Air mata istri

Mawar Hitam
Chapter #2

2# Arisan Keluarga

Pukul 10.00 pagi tepatnya di hari Minggu, rumah kediaman keluarga Fatimah dan Yusuf begitu sangat ramai sekali. Beberapa sanak saudara telah berdatangan. Hari ini giliran keluarga mereka sebagai tuan rumah di arisan keluarga besar.

“ Desi!”

“Eh, Mbak Amira. Gimana nih kabarnya?”

“Kabarku baik-baik aja, Des. Oh iya gimana menantu kamu udah isi belum?”

Desi menatap wajah Amira yang tampak lesu." Ya gitu deh. Belum ada tanda-tanda tuh dari si Fatimah.”

“Wah, jangan-jangan anak kamu dapat istri yang zonk. Bisa jadi si Fatimah itu kategori perempuan mandul.”
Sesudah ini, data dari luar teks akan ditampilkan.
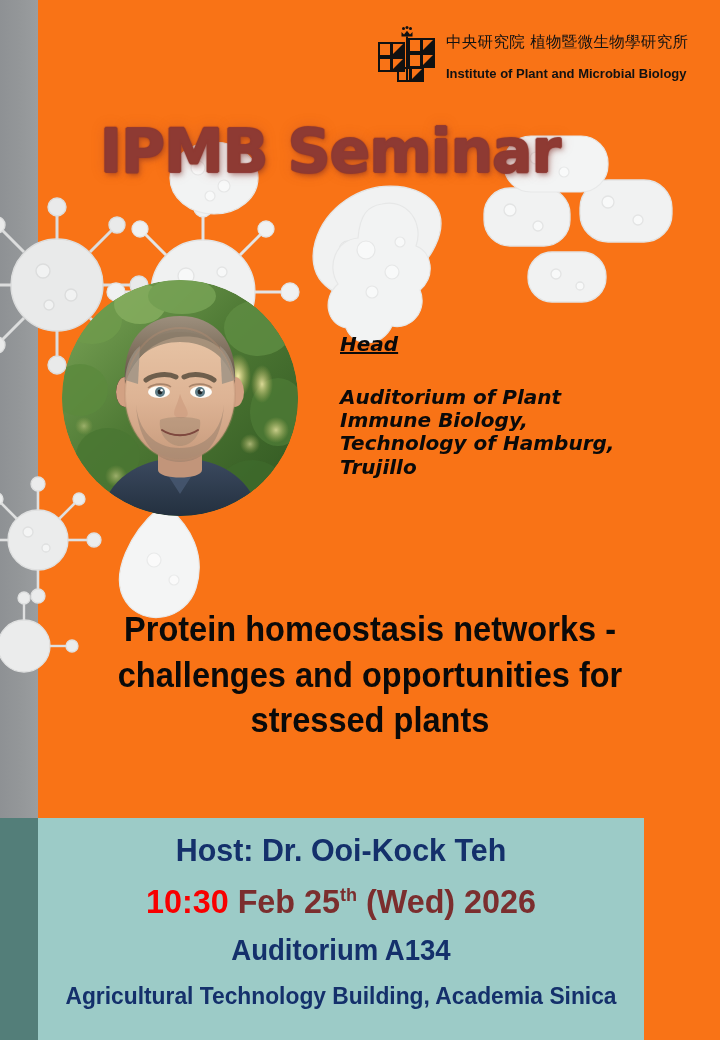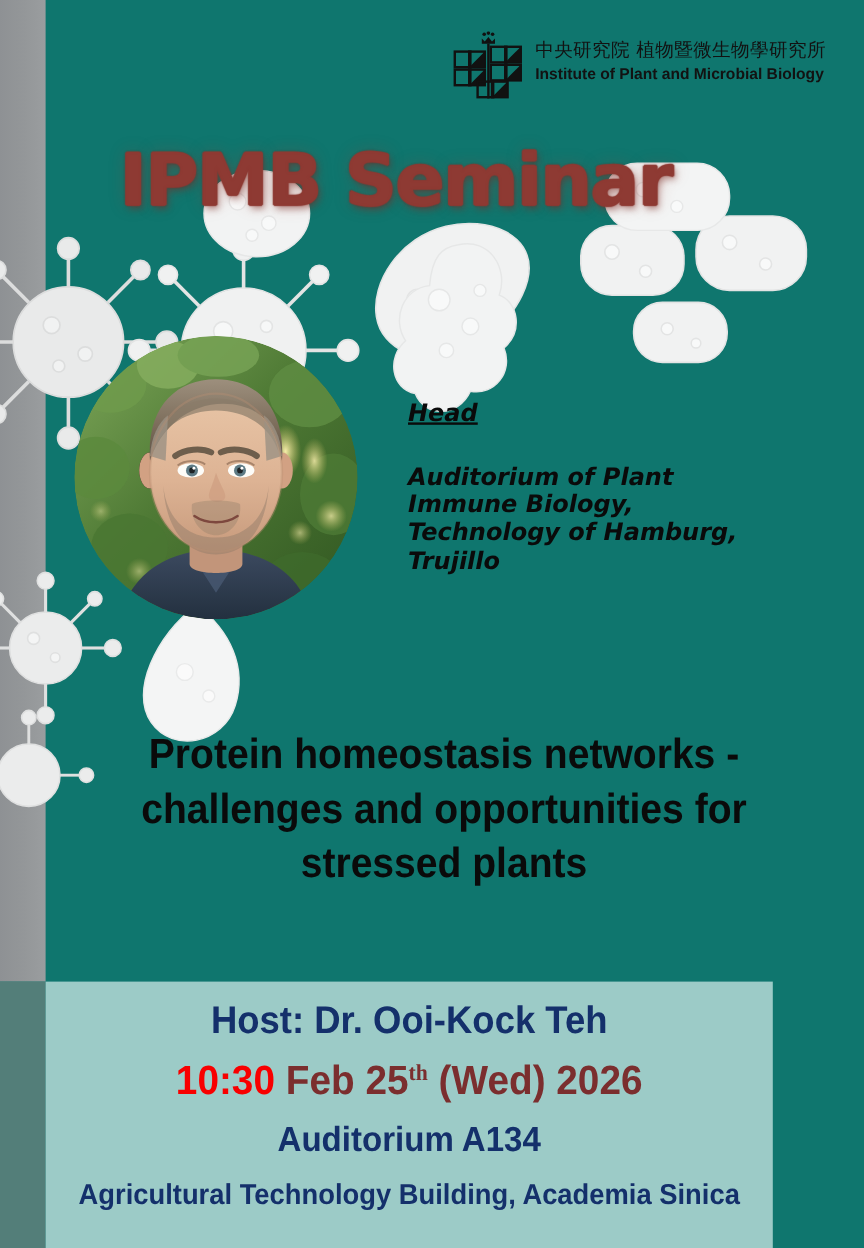"中央研究院 植物暨微生物學研究所" #poster { background: #0f766e -> #f97316 }
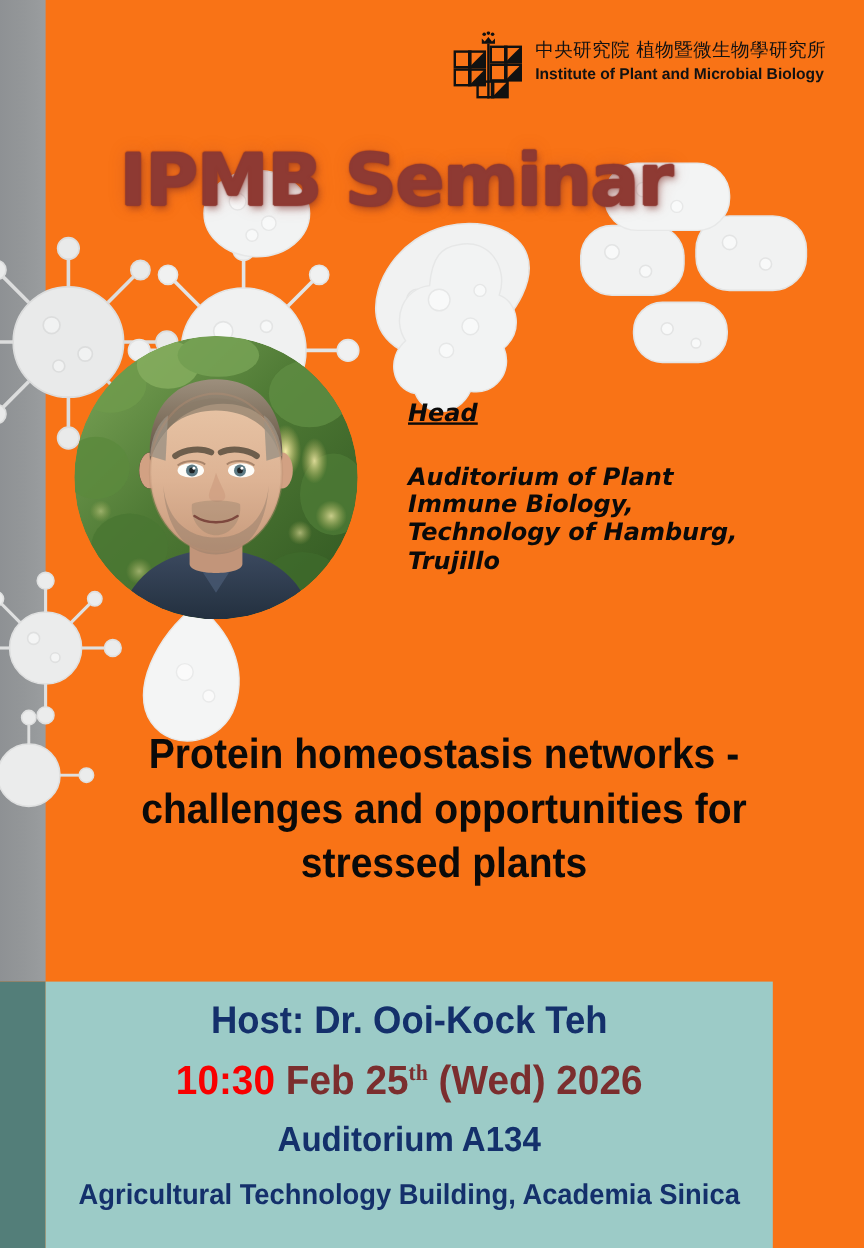"Institute of Plant and Microbial" .inst-en { margin-top: 2px -> 14px }
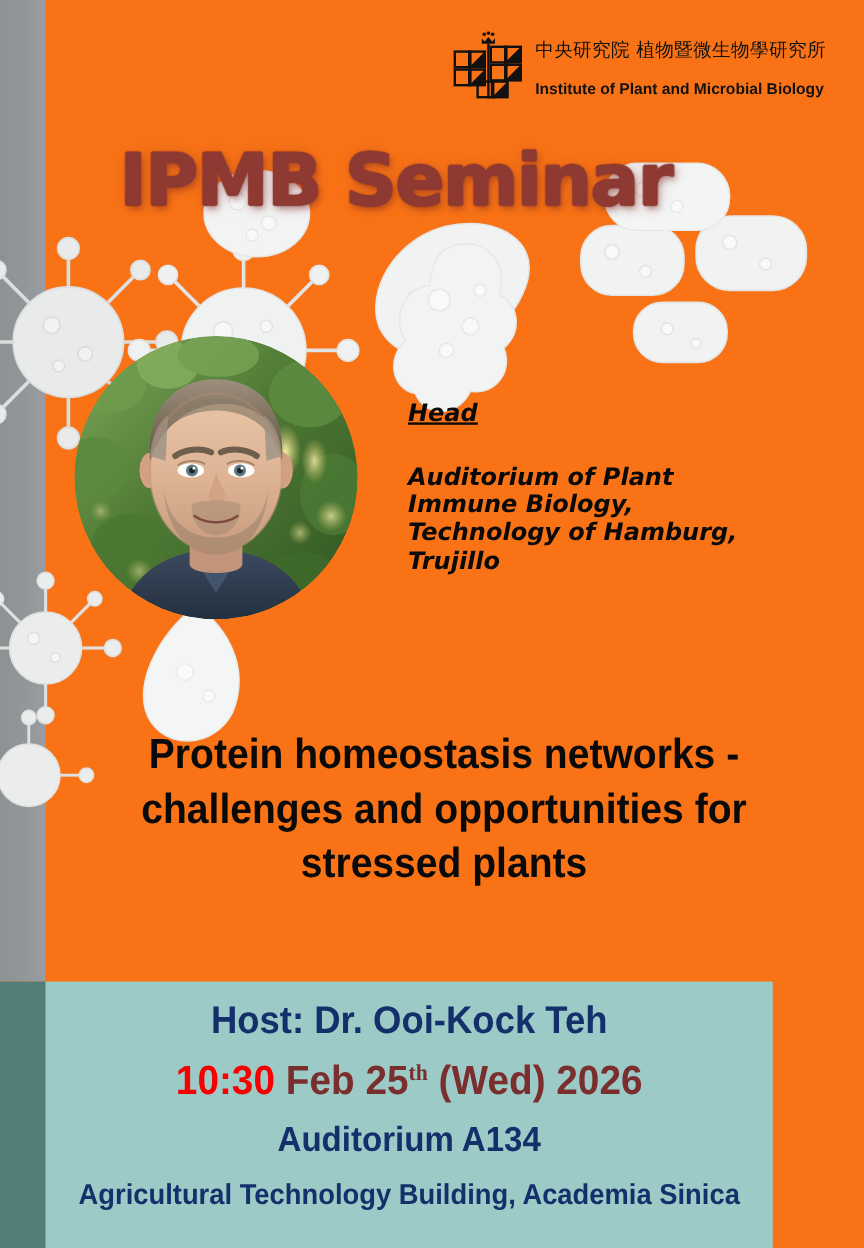"th" .f-date sup { font-family: Liberation Serif, serif -> none }
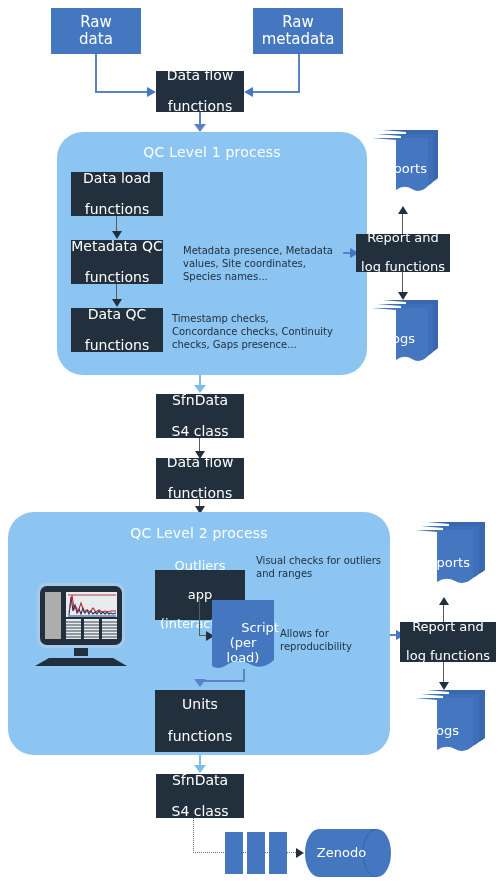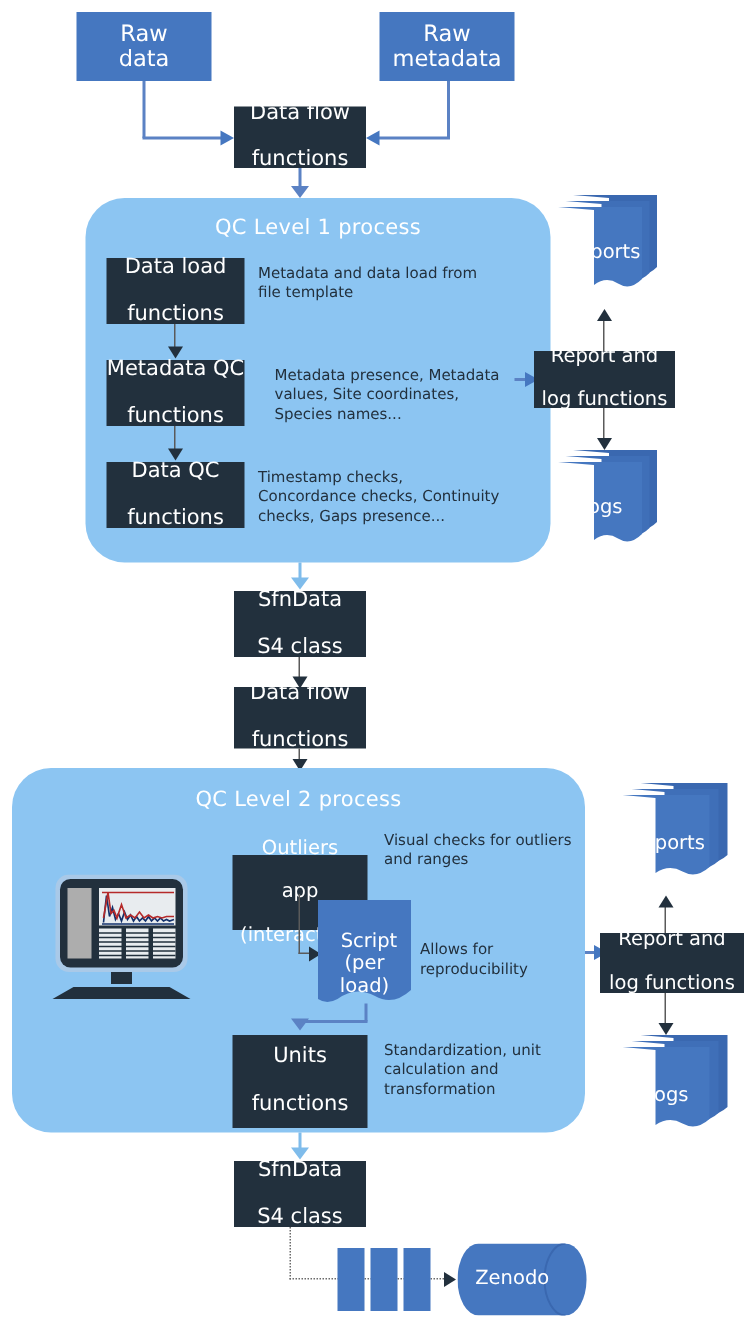"Metadata and data load from" div.desc { html: <div>Metadata and data load from file template</div> -> none }
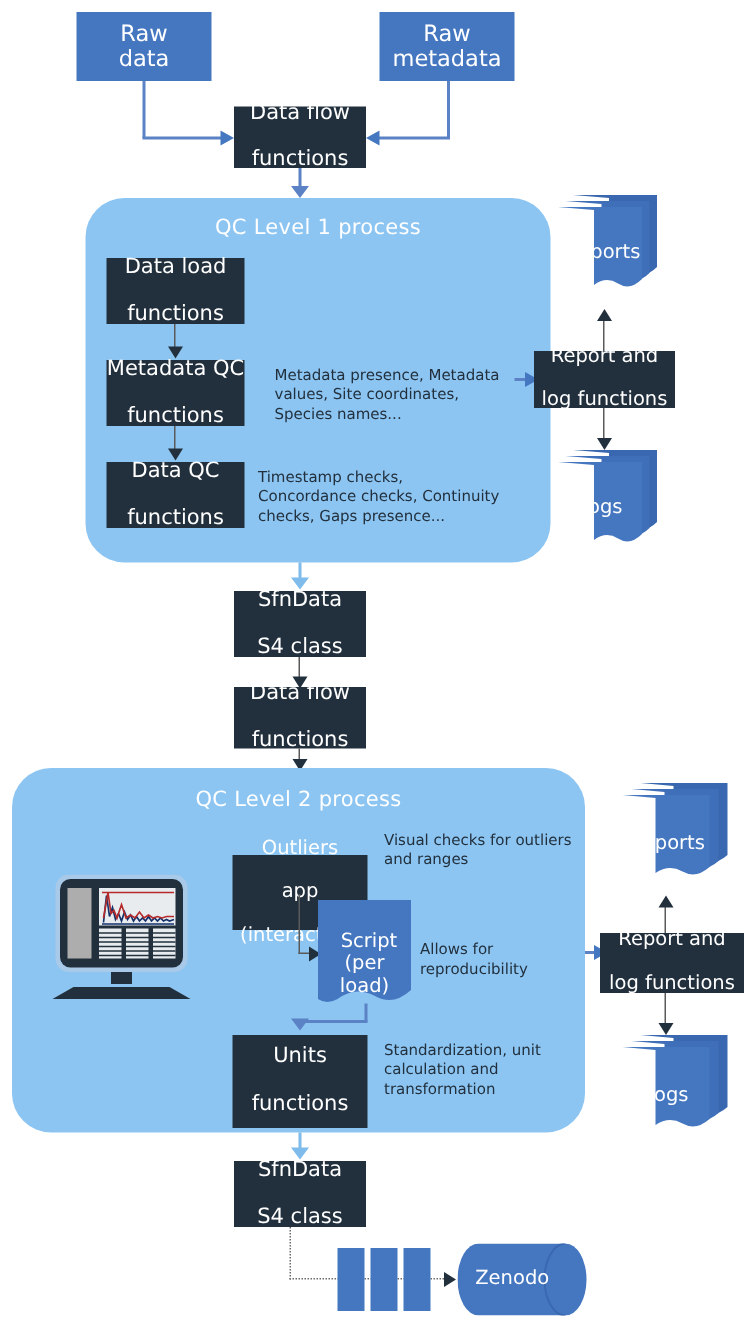"Script" div.doclabel { left: 3px -> 17px }
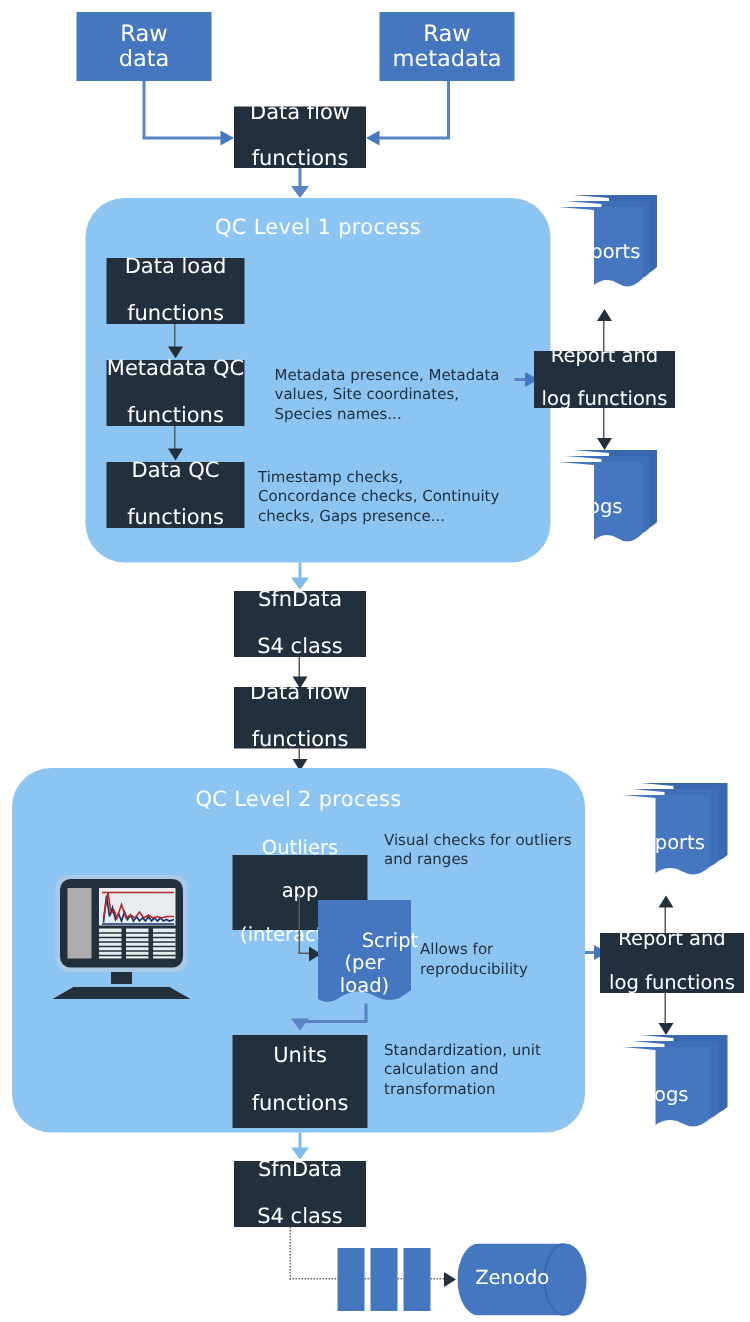"Standardization, unit calculation and" div.desc { html: <div>Standardization, unit calculation and transformation</div> -> none }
Fatimah tidak sengaja untuk mendengarkan percakapan antara ibu mertuanya dengan budenya. Dia merasa cukup tersayat hatinya ketika mendengarkan sebuah kata-kata sakral terucap dari mulut budenya. Dia kebetulan sedang membawa satu nampan minuman untuk beberapa keluarga yang sudah berdatangan.

“Des, anak aku aja baru nikah setahun udah punya anak nih. Lihat anaknya lucu kan,” ujar Amira sambil menunjukkan ke arah jarum jam tiga.

“ Ya ampun. Amira Amira. Kamu itu kok bangga banget sih punya anak yang hamil diluar nikah. Iya pantes aja kamu cepat punya cucu, bukannya anak kamu dan suaminya berinvestasi dulu sebelum menikah. "Celetuk Rumini sambil menahan tawa. “Masih mending si Fatimah. Walaupun dia masih susah hamil, setidaknya dia masih memiliki kehormatan dan kesucian di mata Allah. Dibandingkan dengan anak kamu itu yang nggak punya malu di mata Allah.”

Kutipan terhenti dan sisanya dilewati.